• Source data:
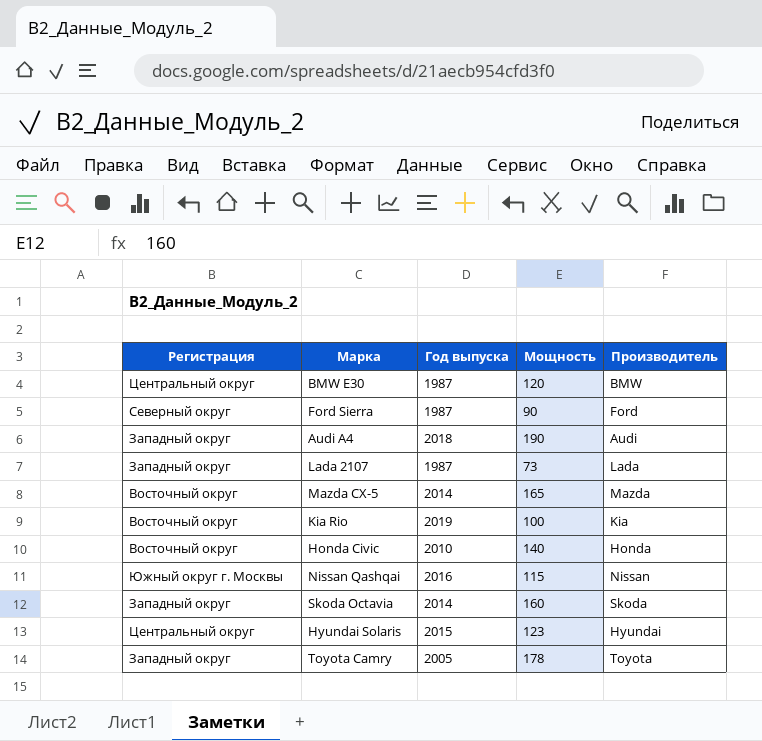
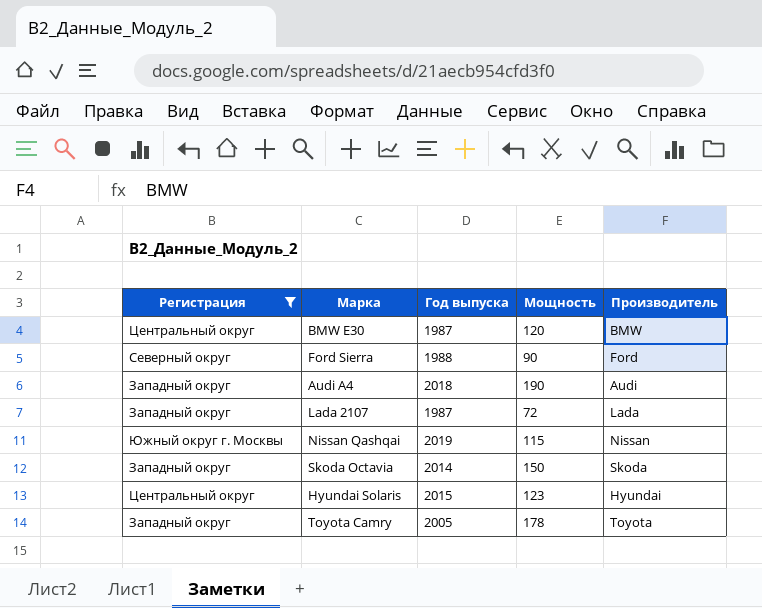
filter: none -> Регистрация != Восточный округ
Ford Sierra | Год выпуска: 1987 -> 1988
Lada 2107 | Мощность: 73 -> 72
Nissan Qashqai | Год выпуска: 2016 -> 2019
Skoda Octavia | Мощность: 160 -> 150

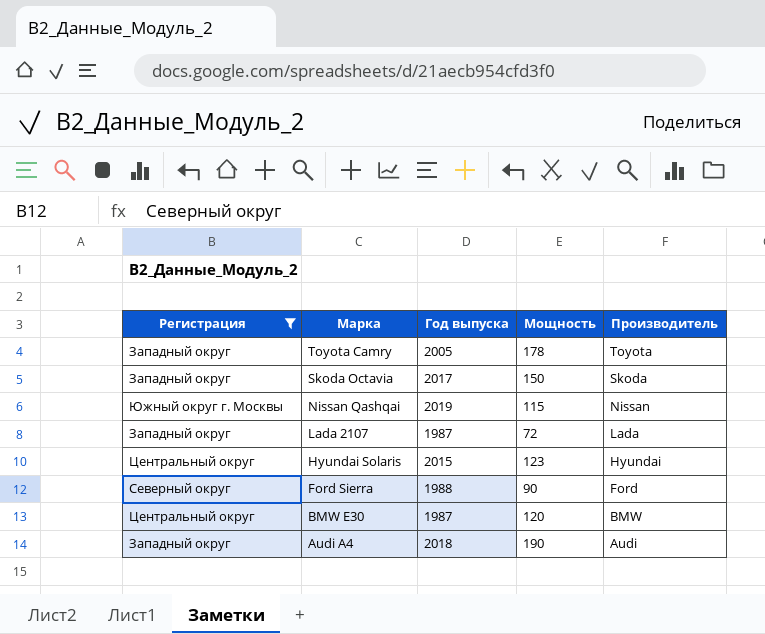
row order: none -> Марка descending
Skoda Octavia | Год выпуска: 2014 -> 2017

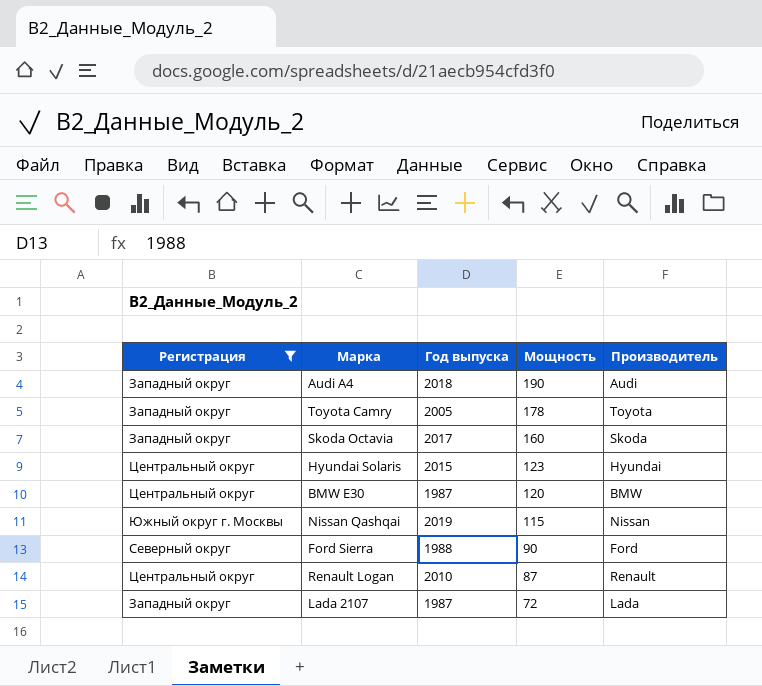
row order: Марка descending -> Мощность descending
Skoda Octavia | Мощность: 150 -> 160
row Renault Logan: none -> Центральный округ | 2010 | 87 | Renault

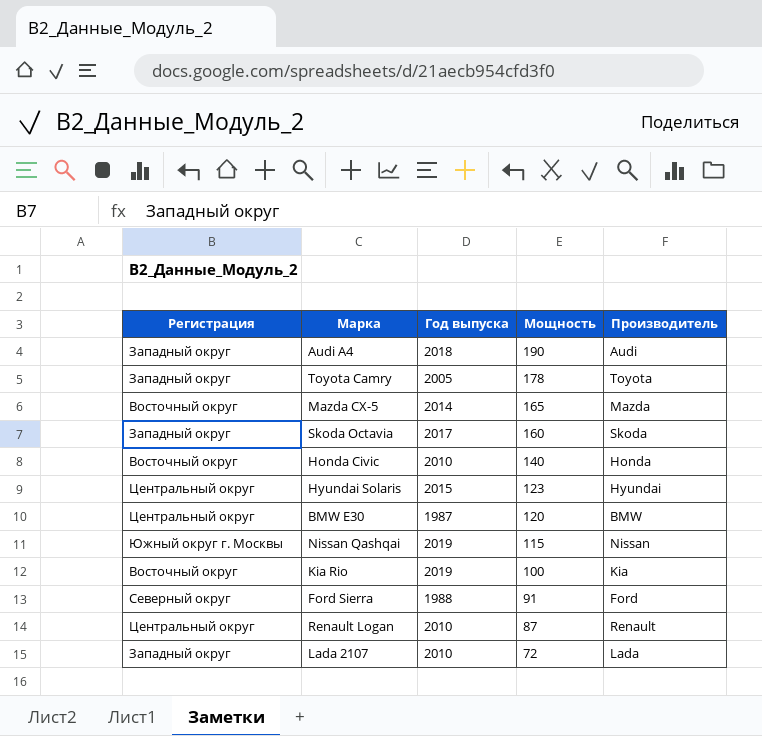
filter: Регистрация != Восточный округ -> none
Ford Sierra | Мощность: 90 -> 91
Lada 2107 | Год выпуска: 1987 -> 2010

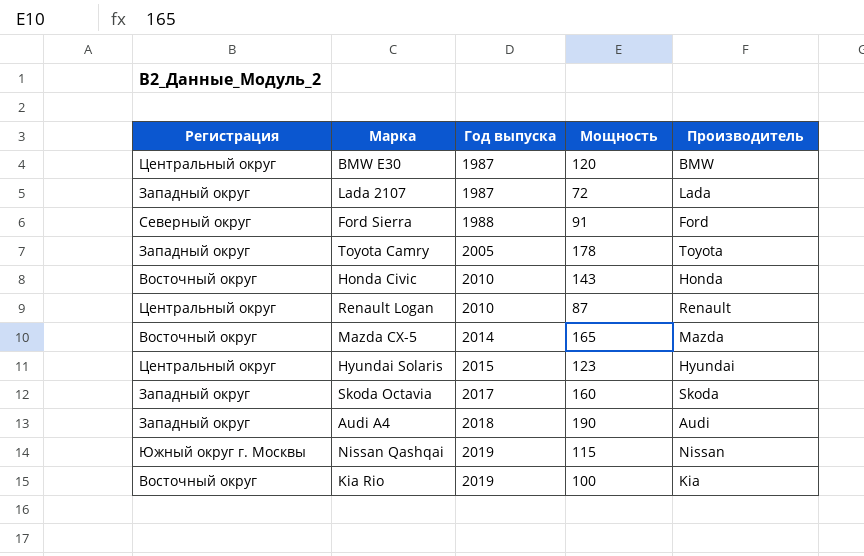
row order: Мощность descending -> Год выпуска ascending
Lada 2107 | Год выпуска: 2010 -> 1987
Honda Civic | Мощность: 140 -> 143

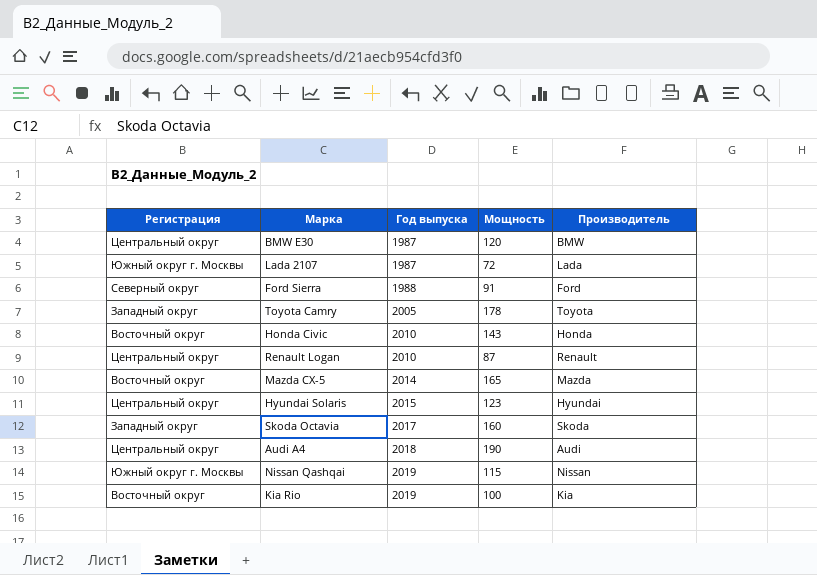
Lada 2107 | Регистрация: Западный округ -> Южный округ г. Москвы
Audi A4 | Регистрация: Западный округ -> Центральный округ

• Exercise details:
The lines holding the word "округ" are the answer. Pull them out of the records and copy them.

• Answer to the exercise:
filter: none -> Регистрация != Восточный округ
row Renault Logan: none -> Центральный округ | 2010 | 87 | Renault
filter: Регистрация != Восточный округ -> none
Lada 2107 | Регистрация: Западный округ -> Южный округ г. Москвы
Audi A4 | Регистрация: Западный округ -> Центральный округ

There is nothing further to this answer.